Below are some records. Print exactly the lines between the one holding "2026: 104000000 -> 94000000" and the one holding "2050: none -> 48000000", inclusive, and nothing else.

Data provided:
━━━━━━━━━━━━━━━━━━━━━━━━━━━━━━

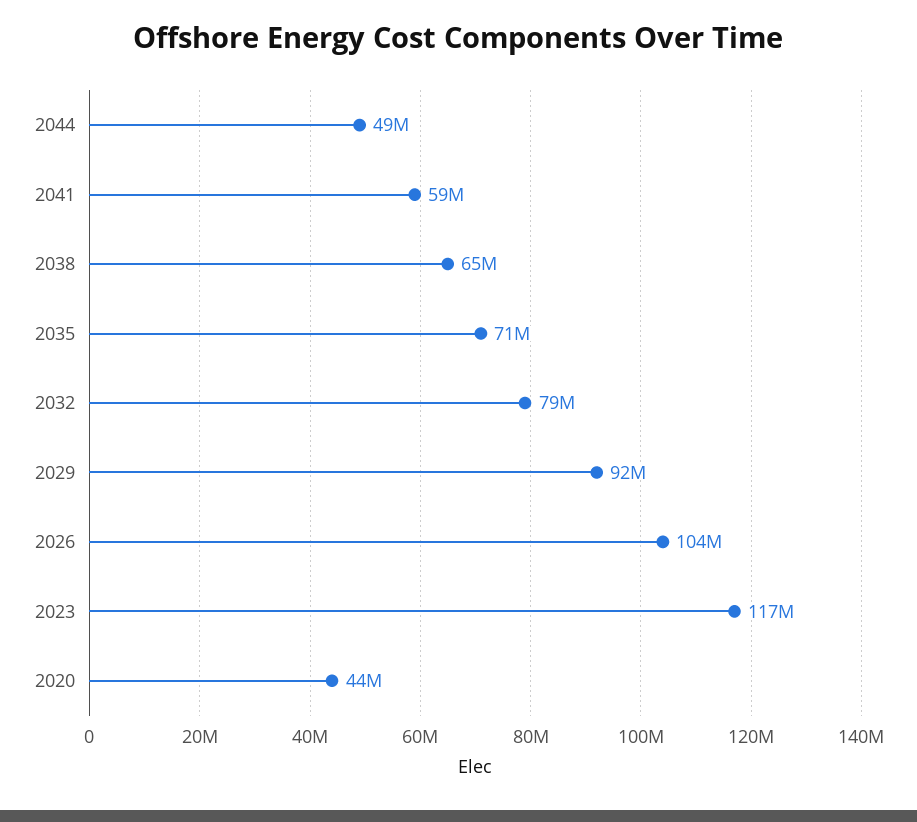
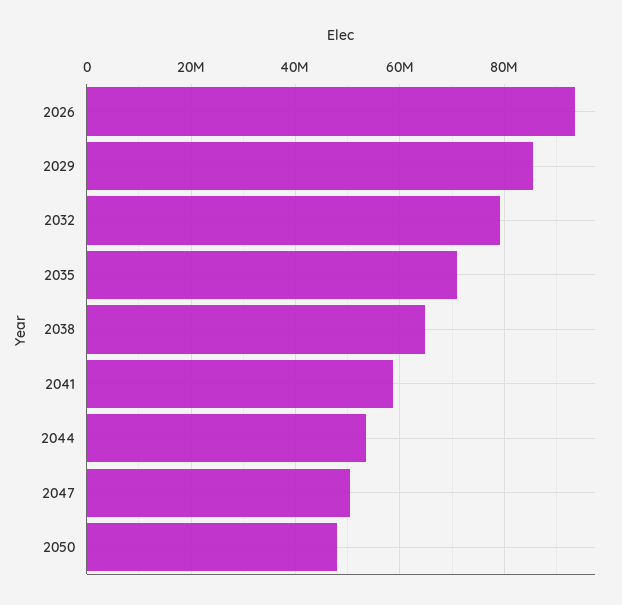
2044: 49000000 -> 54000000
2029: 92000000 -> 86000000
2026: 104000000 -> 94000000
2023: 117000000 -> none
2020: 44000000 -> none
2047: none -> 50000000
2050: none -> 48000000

━━━━━━━━━━━━━━━━━━━━━━━━━━━━━━

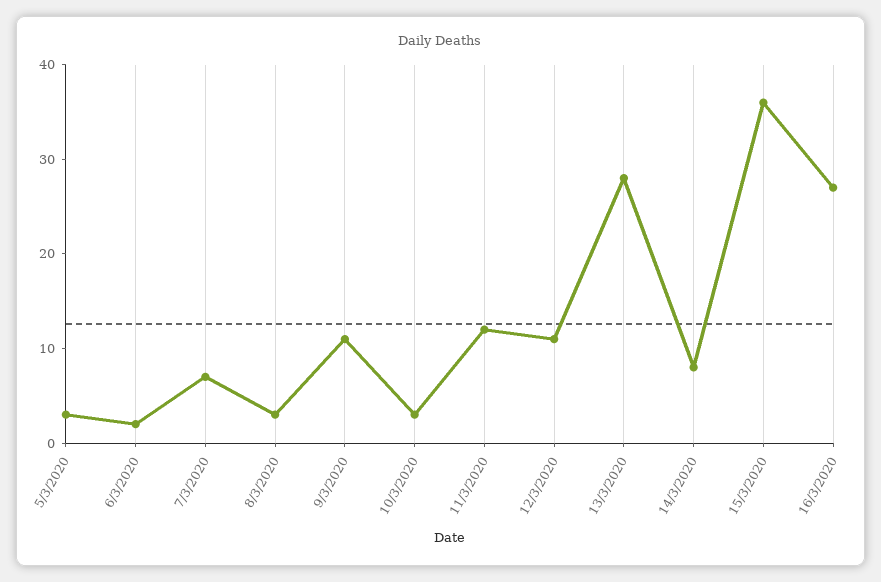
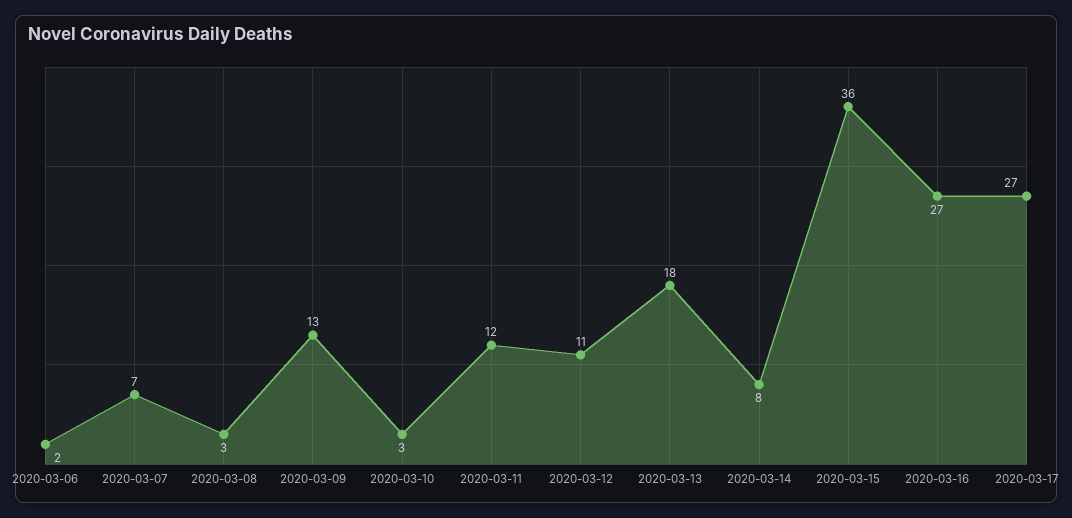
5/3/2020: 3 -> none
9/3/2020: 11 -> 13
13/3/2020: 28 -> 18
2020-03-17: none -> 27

━━━━━━━━━━━━━━━━━━━━━━━━━━━━━━

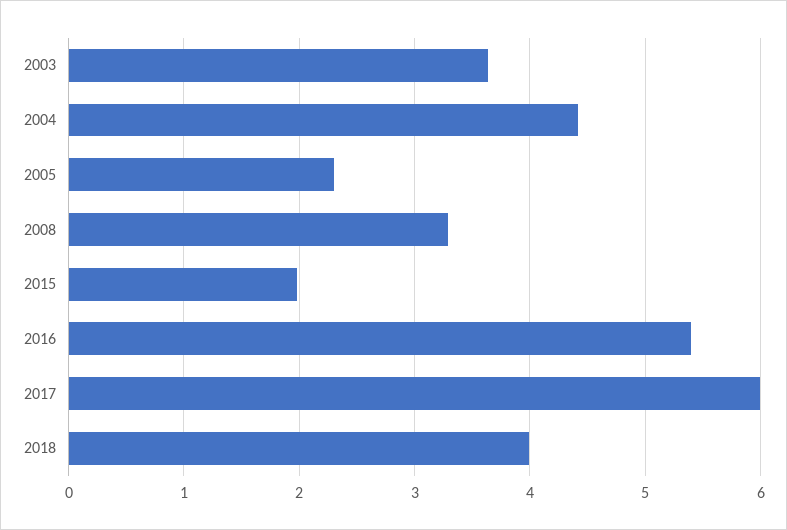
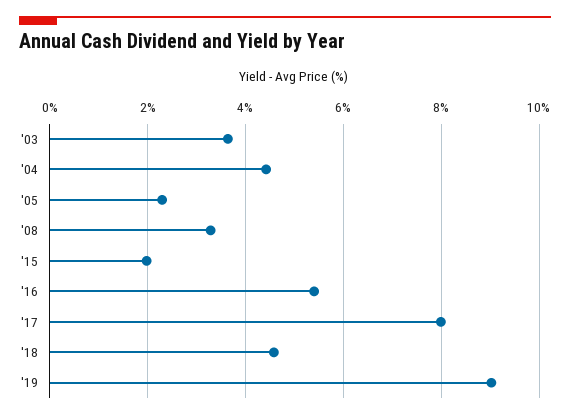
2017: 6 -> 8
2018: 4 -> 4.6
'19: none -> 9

━━━━━━━━━━━━━━━━━━━━━━━━━━━━━━

Exercise response:
2026: 104000000 -> 94000000
2023: 117000000 -> none
2020: 44000000 -> none
2047: none -> 50000000
2050: none -> 48000000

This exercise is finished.